For nearly 80 years, the old Eastern span of the Bay Bridge extended from Oakland to Treasure Island, but in its afterlife, its steel pieces are now reaching across California as the materials are in more than a dozen public art projects.
Oakland artist Katy Boynton was one of 15 California-based artists who received an allotment of the salvaged steel set-aside for art projects when the bridge was dismantled, making way for a sleek new bridge.
Inside her studio space in Oakland’s American Steel building, Boynton and a team of volunteers have been busy grinding and hacking at her award of 69 tons of steel.
“How many millions of people have driven over this to and from their lives every day,” Boynton said recently, beaming at the stack of steel beams occupying a formidable corner of her space.
Hornblower Cruises commissioned Boynton to transform the steel into new infrastructure for its Pier 3 location in San Francisco. For the project she’s building a series of towers, barriers, and even a large drape of wind chimes as an ode to a similar feature of the 1939 Golden Gate International Exposition on Treasure Island.
“It’s the best use of this metal when they took it down,” Boynton said, “instead of just recycling all of it somewhere else, to be giving it to artists to use in a different way.”
Hornblower’s pier is moored with a pair of giant paddlewheel boats as well as several other passenger boats. The new steel pieces will help direct passengers to their respective vessels. But they’ll also pay homage to Treasure Island and that big steel bridge looming just off in the distance.
“We think the metal makes a very strong statement and will allow us to tell the story of the Bay Bridge,” said Joe Wyman of Hornblower.
The recycled steel trusses, inbrued with rivets and eight decades of wear, is finding similar use in projects from the Bay Area to Tahoe to Joshua Tree where artists are building a gate for an arts center.
Artist Sean Paul Lorentz is constructing a steel sculpture on the Petaluma River. Artist Tom Loughlin is creating a sculpture for Treasure Island that will also be a sound sculpture. Anton Standteiner will use the steel to build a railroad platform for a miniature riding railroad at Truckee Donner Parks.
Boynton said the historic Eastern span, which famously partially collapsed during the 1989 Loma Prieta Earthquake, is infused with a vast history that includes a deep sense of responsibility
“There was something else I could feel in my gut that I couldn’t quite place,” Boynton said. “And after awhile I realized ‘Oh, I am literally feeling the weight and magnitude of how important this steel is.’”
For Boynton’s volunteer Anthony James, working on the steel project is full-circle journey.
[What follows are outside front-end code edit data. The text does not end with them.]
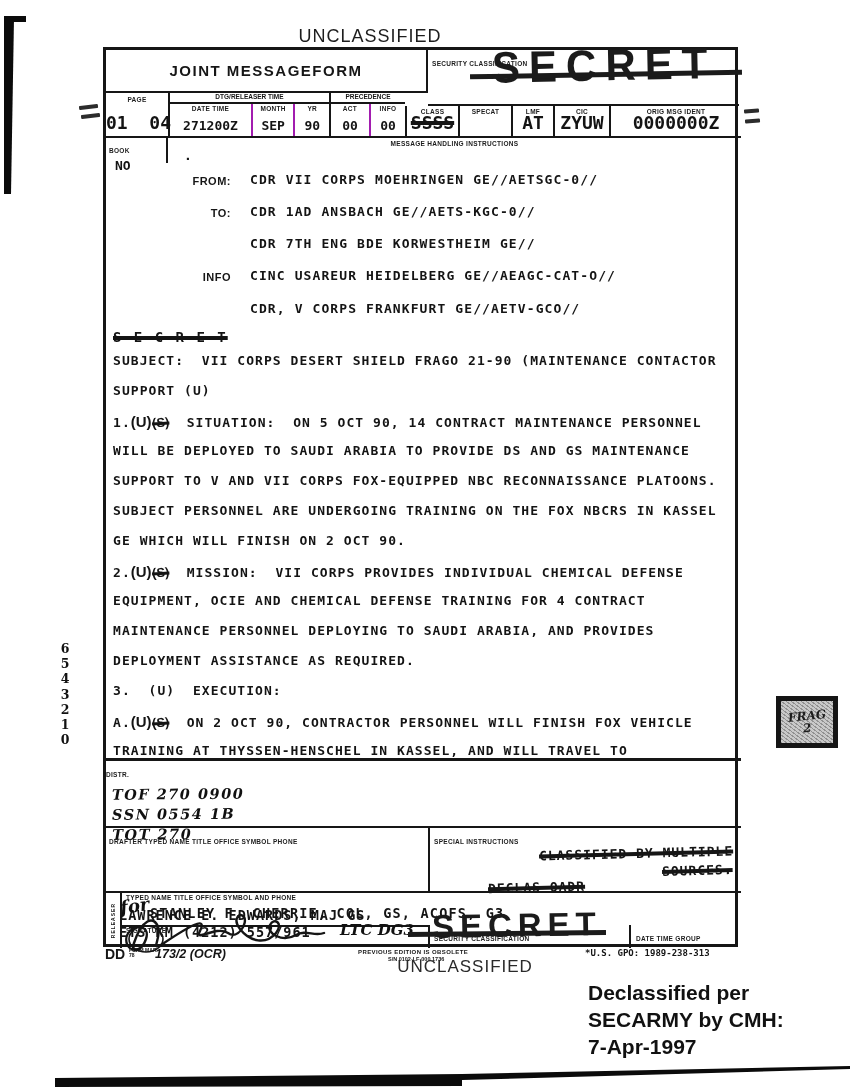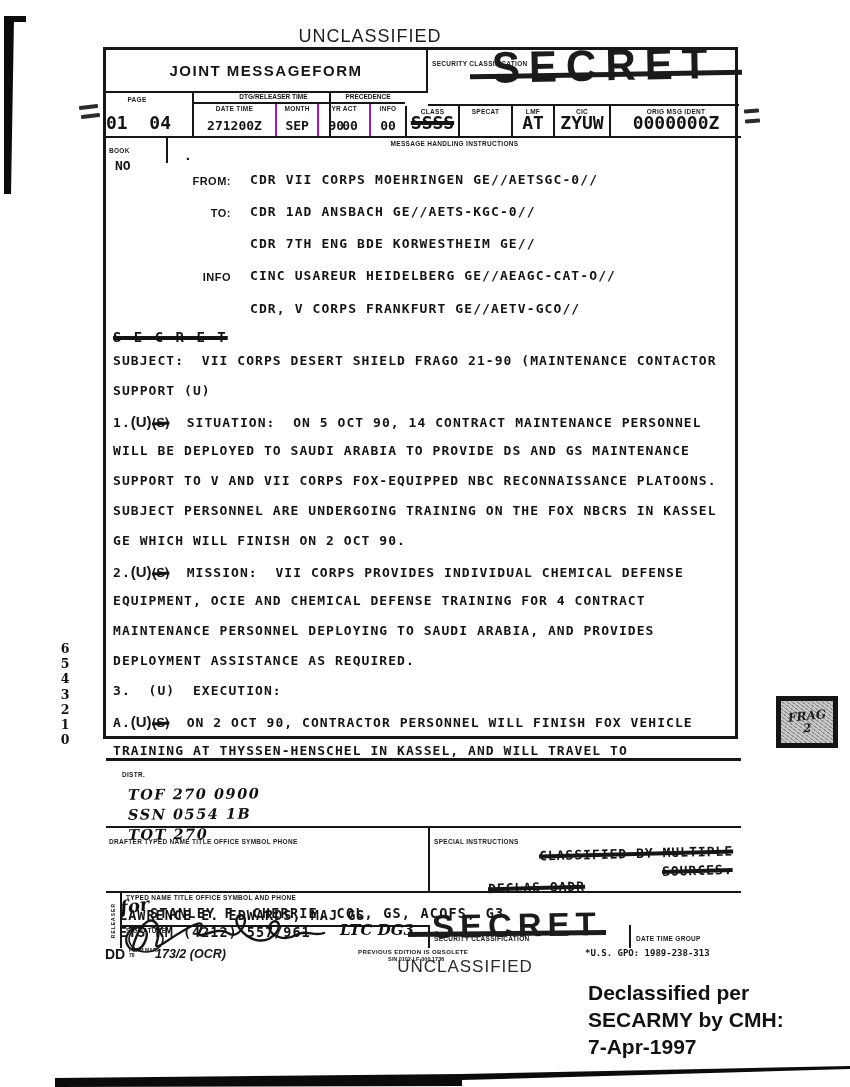--- a/index.html
+++ b/index.html
@@ -20,21 +20,21 @@
   .eq-r2 { left:745px; top:119px; width:15px; transform:rotate(-4deg); }
   .bar-bottom { position:absolute; left:0; top:0; }
   
   .banner-top { position:absolute; left:0; right:110px; top:26px; text-align:center;
     font-size:18px; letter-spacing:1px; color:#1d1d1d; }
   .banner-bottom { position:absolute; left:330px; top:957px; width:270px; text-align:center;
     font-size:17px; letter-spacing:1px; color:#2a2a2a; }
   .declass { position:absolute; left:588px; top:979px; width:230px;
     font-size:21px; font-weight:700; line-height:27px; color:#111; }
   
-  .form { position:absolute; left:103px; top:47px; width:635px; height:692px;
+  .form { position:absolute; left:103px; top:47px; width:635px; height:900px;
     border:3px solid #161616; background:#fff; }
   .lbl { font-size:6.5px; font-weight:700; letter-spacing:.3px; color:#1c1c1c; text-transform:uppercase; }
   .mono { font-family:"DejaVu Sans Mono", monospace; font-weight:700; white-space:pre; color:#141414; }
   
   .hr-title { position:absolute; left:0; top:0; width:322px; height:43px;
     border-right:2px solid #161616; border-bottom:2px solid #161616;
     display:flex; align-items:center; justify-content:center;
     font-size:15px; font-weight:700; letter-spacing:1.5px; }
   .hr-sec { position:absolute; left:322px; top:0; width:311px; height:56px;
     border-bottom:2px solid #161616; padding:2px 0 0 4px; }
@@ -43,21 +43,21 @@
   .col .val { position:absolute; left:0; right:0; bottom:3px; text-align:center; font-size:18px; }
   .c-page { left:0; top:43px; width:62px; height:43px; }
   .c-page .lbl { position:absolute; top:3px; left:0; right:0; text-align:center; }
   .group { border-left:2px solid #161616; }
   .glbl { height:11px; border-bottom:2px solid #161616; text-align:center; font-size:6.5px; font-weight:700; }
   .subrow { display:flex; height:32px; }
   .sub { position:relative; height:100%; border-left:2px solid #a21caf; }
   .sub:first-child { border-left:none; }
   .sub .lbl { display:block; text-align:center; padding-top:1px; }
   .sub .val { position:absolute; left:0; right:0; bottom:3px; text-align:center; font-size:13px; }
-  .c-dtg  { left:62px;  top:43px; width:161px; height:43px;margin-left:24px; }
+  .c-dtg  { left:62px;  top:43px; width:161px; height:43px; }
   .c-prec { left:223px; top:43px; width:76px;  height:43px; }
   .rcol { top:56px; height:30px; border-left:2px solid #161616; }
   .rcol .lbl { display:block; text-align:center; padding-top:2px; }
   .c-class  { left:299px; width:53px; }
   .c-specat { left:352px; width:53px; }
   .c-lmf    { left:405px; width:42px; }
   .c-cic    { left:447px; width:56px; }
   .c-orig   { left:503px; width:132px; border-right:none; }
   .struck-val { text-decoration:line-through; text-decoration-thickness:3.5px; }
   
@@ -75,21 +75,21 @@
   .blist { position:absolute; left:7px; top:190px; width:624px; }
   .bline { height:30px; font-size:13px; letter-spacing:1.05px; font-family:"DejaVu Sans Mono", monospace; font-weight:700; white-space:pre; color:#141414; }
   .seg-hand { font-family:"Liberation Sans", sans-serif; font-weight:800; font-size:15px; letter-spacing:0; }
   .seg-struck { font-family:"Liberation Sans", sans-serif; font-weight:800; font-size:13px; letter-spacing:0;
     text-decoration:line-through; text-decoration-thickness:3px; display:inline-block; transform:rotate(-4deg); }
   
   .mdigits { position:absolute; left:57px; top:641px; width:16px; text-align:center;
     font-family:"DejaVu Serif", serif; font-weight:700; font-size:12.5px; line-height:15.2px; color:#111; }
   
   .distr { position:absolute; left:0; top:708px; width:635px; height:70px;
-    border-top:3px solid #161616; border-bottom:2px solid #161616; padding:2px 0 0 16px; }
+    border-top:3px solid #161616; border-bottom:2px solid #161616; padding:2px 0 0 0; }
   .hand { font-family:"DejaVu Serif", serif; font-style:italic; color:#101010; }
   .distr-lines { margin:1px 0 0 6px; font-size:14.5px; line-height:20px; font-weight:700; letter-spacing:1.5px; transform:rotate(-.5deg); }
   
   .row-draft { position:absolute; left:0; top:778px; width:635px; height:65px; border-bottom:2px solid #161616; }
   .cell-draft { position:absolute; left:0; top:0; width:324px; height:100%; border-right:2px solid #161616; padding:2px 0 0 3px; }
   .draft-lines { margin:8px 0 0 10px; font-size:13.5px; line-height:17px; letter-spacing:1px; }
   .cell-spec { position:absolute; left:324px; top:0; right:0; height:100%; padding:2px 0 0 4px; }
   .si { position:absolute; font-family:"DejaVu Sans Mono", monospace; font-weight:800; font-size:13px; letter-spacing:1px; white-space:pre;
     text-decoration:line-through; text-decoration-thickness:3.5px; transform:rotate(-1.5deg); }
   .si-1 { top:18px; right:8px; }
He was one of six union iron-workers who dismantled the original East span.
“You could say I’m pretty attached to the steel,” James said. “Not only my blood, sweat and tears tearing it down — I get to put it all back up.”
Inside the dim warehouse-turned-art studio, sparks leapt in every direction as Boynton and her crew readied the steel pieces for the next phase of welding into new shapes and angles. The smell of burning steel permeated the air as Boynton bounded from her tiny office past the pile of antiquated steel preparing to begin its new life — bridging the past into the future.